--- START ---

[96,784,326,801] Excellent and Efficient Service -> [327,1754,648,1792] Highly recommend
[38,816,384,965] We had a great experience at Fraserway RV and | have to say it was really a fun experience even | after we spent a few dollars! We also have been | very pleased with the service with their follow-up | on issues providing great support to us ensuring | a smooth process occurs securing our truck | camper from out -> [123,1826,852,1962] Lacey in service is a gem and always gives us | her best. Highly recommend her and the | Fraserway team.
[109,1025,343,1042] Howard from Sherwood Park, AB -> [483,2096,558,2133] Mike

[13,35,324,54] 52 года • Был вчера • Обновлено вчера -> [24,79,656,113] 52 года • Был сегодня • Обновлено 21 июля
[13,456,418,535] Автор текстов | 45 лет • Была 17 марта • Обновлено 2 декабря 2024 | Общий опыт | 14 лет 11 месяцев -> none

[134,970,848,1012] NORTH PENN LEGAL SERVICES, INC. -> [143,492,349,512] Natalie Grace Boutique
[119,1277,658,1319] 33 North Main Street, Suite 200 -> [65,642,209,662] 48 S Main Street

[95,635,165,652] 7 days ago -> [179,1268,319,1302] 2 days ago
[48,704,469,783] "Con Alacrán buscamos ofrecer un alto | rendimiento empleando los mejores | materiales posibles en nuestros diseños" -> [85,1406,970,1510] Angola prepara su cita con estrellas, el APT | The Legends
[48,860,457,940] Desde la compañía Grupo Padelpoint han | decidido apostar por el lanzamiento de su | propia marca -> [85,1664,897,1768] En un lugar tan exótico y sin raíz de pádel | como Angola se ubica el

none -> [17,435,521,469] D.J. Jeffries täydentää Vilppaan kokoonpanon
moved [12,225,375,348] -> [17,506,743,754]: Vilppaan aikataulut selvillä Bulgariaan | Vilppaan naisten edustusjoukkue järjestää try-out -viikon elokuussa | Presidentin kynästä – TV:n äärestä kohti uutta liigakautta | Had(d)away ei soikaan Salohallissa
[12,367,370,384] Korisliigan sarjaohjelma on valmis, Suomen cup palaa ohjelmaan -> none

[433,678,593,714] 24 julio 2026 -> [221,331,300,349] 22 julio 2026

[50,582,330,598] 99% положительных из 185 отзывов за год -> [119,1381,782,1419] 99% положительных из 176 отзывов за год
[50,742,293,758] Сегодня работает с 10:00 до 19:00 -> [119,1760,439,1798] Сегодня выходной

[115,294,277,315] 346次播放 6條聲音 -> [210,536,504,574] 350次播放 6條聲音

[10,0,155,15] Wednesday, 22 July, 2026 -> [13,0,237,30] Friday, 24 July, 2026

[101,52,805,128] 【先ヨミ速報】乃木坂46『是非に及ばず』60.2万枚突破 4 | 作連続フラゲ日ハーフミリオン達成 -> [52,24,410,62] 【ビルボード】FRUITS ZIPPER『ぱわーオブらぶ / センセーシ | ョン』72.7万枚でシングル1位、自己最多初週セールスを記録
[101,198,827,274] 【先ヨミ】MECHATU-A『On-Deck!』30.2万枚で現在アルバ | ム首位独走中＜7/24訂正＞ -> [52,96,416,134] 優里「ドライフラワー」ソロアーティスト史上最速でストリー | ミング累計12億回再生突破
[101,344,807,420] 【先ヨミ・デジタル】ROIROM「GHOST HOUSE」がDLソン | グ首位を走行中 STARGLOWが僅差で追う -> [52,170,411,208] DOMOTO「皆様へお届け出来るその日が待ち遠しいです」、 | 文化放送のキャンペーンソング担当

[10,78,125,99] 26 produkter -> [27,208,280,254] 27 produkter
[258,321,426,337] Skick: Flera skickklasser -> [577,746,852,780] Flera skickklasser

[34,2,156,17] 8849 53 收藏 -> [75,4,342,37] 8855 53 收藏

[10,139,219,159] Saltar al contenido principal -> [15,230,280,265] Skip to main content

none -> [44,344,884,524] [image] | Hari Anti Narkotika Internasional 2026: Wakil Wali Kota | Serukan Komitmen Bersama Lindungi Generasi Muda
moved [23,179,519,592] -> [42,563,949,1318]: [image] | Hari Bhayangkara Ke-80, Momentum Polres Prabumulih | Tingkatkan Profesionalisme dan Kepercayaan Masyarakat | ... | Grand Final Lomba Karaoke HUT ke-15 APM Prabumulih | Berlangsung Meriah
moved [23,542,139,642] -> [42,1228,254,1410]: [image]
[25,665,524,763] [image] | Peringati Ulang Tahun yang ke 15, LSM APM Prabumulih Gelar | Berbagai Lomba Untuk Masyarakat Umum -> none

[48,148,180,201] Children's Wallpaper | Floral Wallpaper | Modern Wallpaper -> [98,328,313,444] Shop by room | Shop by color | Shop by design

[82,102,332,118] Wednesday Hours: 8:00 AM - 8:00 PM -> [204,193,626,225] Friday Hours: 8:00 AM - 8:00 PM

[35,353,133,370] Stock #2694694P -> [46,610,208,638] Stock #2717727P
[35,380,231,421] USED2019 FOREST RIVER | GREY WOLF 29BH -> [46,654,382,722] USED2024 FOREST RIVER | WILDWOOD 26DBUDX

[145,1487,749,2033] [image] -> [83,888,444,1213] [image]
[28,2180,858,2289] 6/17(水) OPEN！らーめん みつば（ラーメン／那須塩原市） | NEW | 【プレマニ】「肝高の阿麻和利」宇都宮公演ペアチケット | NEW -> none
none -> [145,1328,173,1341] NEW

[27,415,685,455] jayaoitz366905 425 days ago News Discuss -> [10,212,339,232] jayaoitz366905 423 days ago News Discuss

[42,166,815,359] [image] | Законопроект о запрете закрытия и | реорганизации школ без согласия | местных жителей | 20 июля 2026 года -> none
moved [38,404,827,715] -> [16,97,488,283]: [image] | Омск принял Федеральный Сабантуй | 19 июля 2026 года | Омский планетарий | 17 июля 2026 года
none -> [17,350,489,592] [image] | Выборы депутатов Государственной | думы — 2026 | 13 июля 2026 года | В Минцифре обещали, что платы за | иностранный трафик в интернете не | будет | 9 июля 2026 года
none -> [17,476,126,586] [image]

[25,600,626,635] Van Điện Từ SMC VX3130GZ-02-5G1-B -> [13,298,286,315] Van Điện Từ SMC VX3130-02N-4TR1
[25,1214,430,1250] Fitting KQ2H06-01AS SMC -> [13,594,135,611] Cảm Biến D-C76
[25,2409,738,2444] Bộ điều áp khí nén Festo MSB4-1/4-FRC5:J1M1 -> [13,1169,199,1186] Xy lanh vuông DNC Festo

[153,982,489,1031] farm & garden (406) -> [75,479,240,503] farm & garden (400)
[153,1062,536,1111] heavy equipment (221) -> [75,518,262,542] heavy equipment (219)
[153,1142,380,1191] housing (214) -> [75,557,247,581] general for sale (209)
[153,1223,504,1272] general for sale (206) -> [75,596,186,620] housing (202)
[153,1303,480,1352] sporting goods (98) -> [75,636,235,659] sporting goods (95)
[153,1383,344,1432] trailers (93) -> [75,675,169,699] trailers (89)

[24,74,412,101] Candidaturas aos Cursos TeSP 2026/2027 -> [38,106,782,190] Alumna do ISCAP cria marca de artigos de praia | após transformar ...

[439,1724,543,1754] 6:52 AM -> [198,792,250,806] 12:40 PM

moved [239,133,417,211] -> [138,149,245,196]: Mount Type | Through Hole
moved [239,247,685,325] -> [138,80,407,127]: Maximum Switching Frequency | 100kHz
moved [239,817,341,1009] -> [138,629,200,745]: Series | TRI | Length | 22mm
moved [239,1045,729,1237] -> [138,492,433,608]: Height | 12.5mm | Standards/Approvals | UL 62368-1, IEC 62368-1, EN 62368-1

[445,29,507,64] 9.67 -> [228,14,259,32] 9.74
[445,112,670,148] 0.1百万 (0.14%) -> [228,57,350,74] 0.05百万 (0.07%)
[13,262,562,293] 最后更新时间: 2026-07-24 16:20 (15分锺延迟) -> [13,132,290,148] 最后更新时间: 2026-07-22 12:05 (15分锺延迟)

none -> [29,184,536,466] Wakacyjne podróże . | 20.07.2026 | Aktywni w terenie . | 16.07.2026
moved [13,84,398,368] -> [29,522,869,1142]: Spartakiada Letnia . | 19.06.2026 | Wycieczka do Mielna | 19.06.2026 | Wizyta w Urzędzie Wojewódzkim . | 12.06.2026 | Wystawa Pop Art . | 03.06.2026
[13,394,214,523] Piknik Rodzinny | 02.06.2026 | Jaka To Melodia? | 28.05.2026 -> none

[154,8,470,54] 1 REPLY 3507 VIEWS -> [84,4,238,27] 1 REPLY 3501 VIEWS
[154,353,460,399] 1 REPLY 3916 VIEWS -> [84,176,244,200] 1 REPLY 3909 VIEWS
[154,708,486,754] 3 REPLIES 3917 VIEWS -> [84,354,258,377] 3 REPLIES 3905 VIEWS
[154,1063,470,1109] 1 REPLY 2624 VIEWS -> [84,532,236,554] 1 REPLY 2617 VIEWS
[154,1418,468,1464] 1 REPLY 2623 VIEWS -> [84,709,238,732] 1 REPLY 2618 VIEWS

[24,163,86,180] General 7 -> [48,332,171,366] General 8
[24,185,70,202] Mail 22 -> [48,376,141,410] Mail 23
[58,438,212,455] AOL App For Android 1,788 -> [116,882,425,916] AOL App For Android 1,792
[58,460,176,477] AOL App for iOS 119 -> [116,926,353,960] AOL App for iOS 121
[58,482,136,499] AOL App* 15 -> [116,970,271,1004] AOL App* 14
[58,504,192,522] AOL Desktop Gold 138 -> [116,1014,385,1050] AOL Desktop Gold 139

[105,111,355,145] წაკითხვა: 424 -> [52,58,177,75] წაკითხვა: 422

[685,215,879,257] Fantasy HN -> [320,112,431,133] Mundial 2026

--- END ---

● **Prompt**
After reading the records above, work out how many lines contain "none" and give that number only.

● **Written solution**
12